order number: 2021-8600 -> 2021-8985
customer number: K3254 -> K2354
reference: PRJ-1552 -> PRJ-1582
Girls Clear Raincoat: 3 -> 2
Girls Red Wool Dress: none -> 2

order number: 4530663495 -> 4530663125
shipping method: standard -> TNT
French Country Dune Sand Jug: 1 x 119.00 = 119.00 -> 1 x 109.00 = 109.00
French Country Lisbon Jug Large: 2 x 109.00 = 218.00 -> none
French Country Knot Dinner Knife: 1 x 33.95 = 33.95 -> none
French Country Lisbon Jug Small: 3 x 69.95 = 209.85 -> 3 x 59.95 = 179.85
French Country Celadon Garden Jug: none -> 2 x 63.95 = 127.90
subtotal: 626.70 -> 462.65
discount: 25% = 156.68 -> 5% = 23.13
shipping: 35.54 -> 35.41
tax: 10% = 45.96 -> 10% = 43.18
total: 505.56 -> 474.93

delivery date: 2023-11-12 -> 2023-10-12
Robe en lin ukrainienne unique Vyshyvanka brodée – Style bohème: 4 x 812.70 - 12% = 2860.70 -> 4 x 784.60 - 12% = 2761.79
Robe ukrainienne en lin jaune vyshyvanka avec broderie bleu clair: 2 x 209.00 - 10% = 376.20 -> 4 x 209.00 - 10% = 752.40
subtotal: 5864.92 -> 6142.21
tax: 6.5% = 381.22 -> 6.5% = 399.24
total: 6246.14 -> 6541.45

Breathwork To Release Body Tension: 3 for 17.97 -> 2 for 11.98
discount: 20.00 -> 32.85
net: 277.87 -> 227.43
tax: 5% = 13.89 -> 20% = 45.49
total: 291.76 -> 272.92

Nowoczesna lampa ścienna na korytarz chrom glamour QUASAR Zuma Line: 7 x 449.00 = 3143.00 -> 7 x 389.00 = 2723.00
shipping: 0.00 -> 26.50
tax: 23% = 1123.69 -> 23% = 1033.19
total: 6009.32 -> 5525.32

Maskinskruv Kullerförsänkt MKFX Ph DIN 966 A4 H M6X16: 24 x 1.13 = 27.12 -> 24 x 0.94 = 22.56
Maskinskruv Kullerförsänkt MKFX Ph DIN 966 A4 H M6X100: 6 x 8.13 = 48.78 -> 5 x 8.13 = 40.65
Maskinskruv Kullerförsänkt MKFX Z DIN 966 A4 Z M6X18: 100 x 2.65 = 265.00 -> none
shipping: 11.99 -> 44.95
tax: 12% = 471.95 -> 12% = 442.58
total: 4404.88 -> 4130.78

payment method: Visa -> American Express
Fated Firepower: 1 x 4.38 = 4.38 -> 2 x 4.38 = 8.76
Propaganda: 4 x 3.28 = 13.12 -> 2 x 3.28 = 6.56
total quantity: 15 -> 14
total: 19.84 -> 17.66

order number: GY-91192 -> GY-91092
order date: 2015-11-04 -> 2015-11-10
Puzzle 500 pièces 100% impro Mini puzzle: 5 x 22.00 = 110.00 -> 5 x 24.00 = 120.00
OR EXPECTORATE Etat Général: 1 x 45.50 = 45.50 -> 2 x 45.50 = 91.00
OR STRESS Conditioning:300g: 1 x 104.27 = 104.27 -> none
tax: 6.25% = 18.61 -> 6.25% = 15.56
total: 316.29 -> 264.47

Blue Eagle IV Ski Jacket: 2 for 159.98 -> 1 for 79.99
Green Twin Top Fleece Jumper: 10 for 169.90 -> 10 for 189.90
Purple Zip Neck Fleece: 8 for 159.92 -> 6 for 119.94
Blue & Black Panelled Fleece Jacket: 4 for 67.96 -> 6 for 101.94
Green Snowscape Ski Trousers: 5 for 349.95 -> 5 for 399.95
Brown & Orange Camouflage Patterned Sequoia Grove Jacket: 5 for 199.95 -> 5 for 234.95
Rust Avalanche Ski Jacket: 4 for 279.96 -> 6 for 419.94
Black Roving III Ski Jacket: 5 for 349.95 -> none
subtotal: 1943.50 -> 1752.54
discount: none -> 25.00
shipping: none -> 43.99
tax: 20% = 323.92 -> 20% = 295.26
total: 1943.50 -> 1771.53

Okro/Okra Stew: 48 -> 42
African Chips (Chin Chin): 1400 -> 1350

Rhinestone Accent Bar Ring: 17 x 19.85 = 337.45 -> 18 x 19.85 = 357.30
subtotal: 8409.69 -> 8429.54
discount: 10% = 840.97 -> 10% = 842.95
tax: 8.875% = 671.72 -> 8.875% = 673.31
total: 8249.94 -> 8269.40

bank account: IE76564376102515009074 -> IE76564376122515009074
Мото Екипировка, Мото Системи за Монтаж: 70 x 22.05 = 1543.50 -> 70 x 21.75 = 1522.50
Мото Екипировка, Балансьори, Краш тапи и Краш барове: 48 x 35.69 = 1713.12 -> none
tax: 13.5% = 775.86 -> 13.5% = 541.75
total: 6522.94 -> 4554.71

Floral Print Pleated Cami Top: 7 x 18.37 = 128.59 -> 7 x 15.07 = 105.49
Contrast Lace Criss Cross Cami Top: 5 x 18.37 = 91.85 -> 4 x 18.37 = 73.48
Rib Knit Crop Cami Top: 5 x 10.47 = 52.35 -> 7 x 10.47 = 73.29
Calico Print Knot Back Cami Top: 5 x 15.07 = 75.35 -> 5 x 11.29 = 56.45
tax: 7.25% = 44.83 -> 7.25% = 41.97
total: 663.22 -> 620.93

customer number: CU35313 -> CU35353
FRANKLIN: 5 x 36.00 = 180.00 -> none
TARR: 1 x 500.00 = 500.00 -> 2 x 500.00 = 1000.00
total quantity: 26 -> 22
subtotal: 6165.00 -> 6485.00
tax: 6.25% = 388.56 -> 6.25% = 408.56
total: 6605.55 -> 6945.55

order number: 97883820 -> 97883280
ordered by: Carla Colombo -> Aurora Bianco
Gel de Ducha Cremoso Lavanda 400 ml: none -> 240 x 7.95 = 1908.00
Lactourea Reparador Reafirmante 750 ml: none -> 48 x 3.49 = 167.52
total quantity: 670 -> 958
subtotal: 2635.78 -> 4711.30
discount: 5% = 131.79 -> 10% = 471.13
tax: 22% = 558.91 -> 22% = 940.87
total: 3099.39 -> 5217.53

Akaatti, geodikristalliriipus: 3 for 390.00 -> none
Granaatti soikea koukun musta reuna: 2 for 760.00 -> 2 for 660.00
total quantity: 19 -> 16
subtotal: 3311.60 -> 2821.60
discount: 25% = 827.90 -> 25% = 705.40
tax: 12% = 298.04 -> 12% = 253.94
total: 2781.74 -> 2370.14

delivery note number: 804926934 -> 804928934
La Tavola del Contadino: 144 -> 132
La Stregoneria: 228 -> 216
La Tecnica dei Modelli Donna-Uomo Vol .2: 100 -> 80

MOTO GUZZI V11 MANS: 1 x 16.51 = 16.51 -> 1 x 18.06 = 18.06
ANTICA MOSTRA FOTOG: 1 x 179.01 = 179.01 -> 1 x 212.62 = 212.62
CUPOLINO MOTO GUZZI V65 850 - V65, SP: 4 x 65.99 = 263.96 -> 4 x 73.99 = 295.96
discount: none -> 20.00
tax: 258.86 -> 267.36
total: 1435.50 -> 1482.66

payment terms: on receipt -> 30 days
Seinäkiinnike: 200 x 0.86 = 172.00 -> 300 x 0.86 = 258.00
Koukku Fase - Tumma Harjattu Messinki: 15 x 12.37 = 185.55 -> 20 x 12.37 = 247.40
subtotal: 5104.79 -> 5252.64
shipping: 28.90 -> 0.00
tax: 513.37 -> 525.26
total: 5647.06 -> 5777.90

--------

# Exercise details:
Each line of the listing has to be reproduced exactly.

# Task response:
order number: 2021-8600 -> 2021-8985
customer number: K3254 -> K2354
reference: PRJ-1552 -> PRJ-1582
Girls Clear Raincoat: 3 -> 2
Girls Red Wool Dress: none -> 2

order number: 4530663495 -> 4530663125
shipping method: standard -> TNT
French Country Dune Sand Jug: 1 x 119.00 = 119.00 -> 1 x 109.00 = 109.00
French Country Lisbon Jug Large: 2 x 109.00 = 218.00 -> none
French Country Knot Dinner Knife: 1 x 33.95 = 33.95 -> none
French Country Lisbon Jug Small: 3 x 69.95 = 209.85 -> 3 x 59.95 = 179.85
French Country Celadon Garden Jug: none -> 2 x 63.95 = 127.90
subtotal: 626.70 -> 462.65
discount: 25% = 156.68 -> 5% = 23.13
shipping: 35.54 -> 35.41
tax: 10% = 45.96 -> 10% = 43.18
total: 505.56 -> 474.93

delivery date: 2023-11-12 -> 2023-10-12
Robe en lin ukrainienne unique Vyshyvanka brodée – Style bohème: 4 x 812.70 - 12% = 2860.70 -> 4 x 784.60 - 12% = 2761.79
Robe ukrainienne en lin jaune vyshyvanka avec broderie bleu clair: 2 x 209.00 - 10% = 376.20 -> 4 x 209.00 - 10% = 752.40
subtotal: 5864.92 -> 6142.21
tax: 6.5% = 381.22 -> 6.5% = 399.24
total: 6246.14 -> 6541.45

Breathwork To Release Body Tension: 3 for 17.97 -> 2 for 11.98
discount: 20.00 -> 32.85
net: 277.87 -> 227.43
tax: 5% = 13.89 -> 20% = 45.49
total: 291.76 -> 272.92

Nowoczesna lampa ścienna na korytarz chrom glamour QUASAR Zuma Line: 7 x 449.00 = 3143.00 -> 7 x 389.00 = 2723.00
shipping: 0.00 -> 26.50
tax: 23% = 1123.69 -> 23% = 1033.19
total: 6009.32 -> 5525.32

Maskinskruv Kullerförsänkt MKFX Ph DIN 966 A4 H M6X16: 24 x 1.13 = 27.12 -> 24 x 0.94 = 22.56
Maskinskruv Kullerförsänkt MKFX Ph DIN 966 A4 H M6X100: 6 x 8.13 = 48.78 -> 5 x 8.13 = 40.65
Maskinskruv Kullerförsänkt MKFX Z DIN 966 A4 Z M6X18: 100 x 2.65 = 265.00 -> none
shipping: 11.99 -> 44.95
tax: 12% = 471.95 -> 12% = 442.58
total: 4404.88 -> 4130.78

payment method: Visa -> American Express
Fated Firepower: 1 x 4.38 = 4.38 -> 2 x 4.38 = 8.76
Propaganda: 4 x 3.28 = 13.12 -> 2 x 3.28 = 6.56
total quantity: 15 -> 14
total: 19.84 -> 17.66

order number: GY-91192 -> GY-91092
order date: 2015-11-04 -> 2015-11-10
Puzzle 500 pièces 100% impro Mini puzzle: 5 x 22.00 = 110.00 -> 5 x 24.00 = 120.00
OR EXPECTORATE Etat Général: 1 x 45.50 = 45.50 -> 2 x 45.50 = 91.00
OR STRESS Conditioning:300g: 1 x 104.27 = 104.27 -> none
tax: 6.25% = 18.61 -> 6.25% = 15.56
total: 316.29 -> 264.47

Blue Eagle IV Ski Jacket: 2 for 159.98 -> 1 for 79.99
Green Twin Top Fleece Jumper: 10 for 169.90 -> 10 for 189.90
Purple Zip Neck Fleece: 8 for 159.92 -> 6 for 119.94
Blue & Black Panelled Fleece Jacket: 4 for 67.96 -> 6 for 101.94
Green Snowscape Ski Trousers: 5 for 349.95 -> 5 for 399.95
Brown & Orange Camouflage Patterned Sequoia Grove Jacket: 5 for 199.95 -> 5 for 234.95
Rust Avalanche Ski Jacket: 4 for 279.96 -> 6 for 419.94
Black Roving III Ski Jacket: 5 for 349.95 -> none
subtotal: 1943.50 -> 1752.54
discount: none -> 25.00
shipping: none -> 43.99
tax: 20% = 323.92 -> 20% = 295.26
total: 1943.50 -> 1771.53

Okro/Okra Stew: 48 -> 42
African Chips (Chin Chin): 1400 -> 1350

Rhinestone Accent Bar Ring: 17 x 19.85 = 337.45 -> 18 x 19.85 = 357.30
subtotal: 8409.69 -> 8429.54
discount: 10% = 840.97 -> 10% = 842.95
tax: 8.875% = 671.72 -> 8.875% = 673.31
total: 8249.94 -> 8269.40

bank account: IE76564376102515009074 -> IE76564376122515009074
Мото Екипировка, Мото Системи за Монтаж: 70 x 22.05 = 1543.50 -> 70 x 21.75 = 1522.50
Мото Екипировка, Балансьори, Краш тапи и Краш барове: 48 x 35.69 = 1713.12 -> none
tax: 13.5% = 775.86 -> 13.5% = 541.75
total: 6522.94 -> 4554.71

Floral Print Pleated Cami Top: 7 x 18.37 = 128.59 -> 7 x 15.07 = 105.49
Contrast Lace Criss Cross Cami Top: 5 x 18.37 = 91.85 -> 4 x 18.37 = 73.48
Rib Knit Crop Cami Top: 5 x 10.47 = 52.35 -> 7 x 10.47 = 73.29
Calico Print Knot Back Cami Top: 5 x 15.07 = 75.35 -> 5 x 11.29 = 56.45
tax: 7.25% = 44.83 -> 7.25% = 41.97
total: 663.22 -> 620.93

customer number: CU35313 -> CU35353
FRANKLIN: 5 x 36.00 = 180.00 -> none
TARR: 1 x 500.00 = 500.00 -> 2 x 500.00 = 1000.00
total quantity: 26 -> 22
subtotal: 6165.00 -> 6485.00
tax: 6.25% = 388.56 -> 6.25% = 408.56
total: 6605.55 -> 6945.55

order number: 97883820 -> 97883280
ordered by: Carla Colombo -> Aurora Bianco
Gel de Ducha Cremoso Lavanda 400 ml: none -> 240 x 7.95 = 1908.00
Lactourea Reparador Reafirmante 750 ml: none -> 48 x 3.49 = 167.52
total quantity: 670 -> 958
subtotal: 2635.78 -> 4711.30
discount: 5% = 131.79 -> 10% = 471.13
tax: 22% = 558.91 -> 22% = 940.87
total: 3099.39 -> 5217.53

Akaatti, geodikristalliriipus: 3 for 390.00 -> none
Granaatti soikea koukun musta reuna: 2 for 760.00 -> 2 for 660.00
total quantity: 19 -> 16
subtotal: 3311.60 -> 2821.60
discount: 25% = 827.90 -> 25% = 705.40
tax: 12% = 298.04 -> 12% = 253.94
total: 2781.74 -> 2370.14

delivery note number: 804926934 -> 804928934
La Tavola del Contadino: 144 -> 132
La Stregoneria: 228 -> 216
La Tecnica dei Modelli Donna-Uomo Vol .2: 100 -> 80

MOTO GUZZI V11 MANS: 1 x 16.51 = 16.51 -> 1 x 18.06 = 18.06
ANTICA MOSTRA FOTOG: 1 x 179.01 = 179.01 -> 1 x 212.62 = 212.62
CUPOLINO MOTO GUZZI V65 850 - V65, SP: 4 x 65.99 = 263.96 -> 4 x 73.99 = 295.96
discount: none -> 20.00
tax: 258.86 -> 267.36
total: 1435.50 -> 1482.66

payment terms: on receipt -> 30 days
Seinäkiinnike: 200 x 0.86 = 172.00 -> 300 x 0.86 = 258.00
Koukku Fase - Tumma Harjattu Messinki: 15 x 12.37 = 185.55 -> 20 x 12.37 = 247.40
subtotal: 5104.79 -> 5252.64
shipping: 28.90 -> 0.00
tax: 513.37 -> 525.26
total: 5647.06 -> 5777.90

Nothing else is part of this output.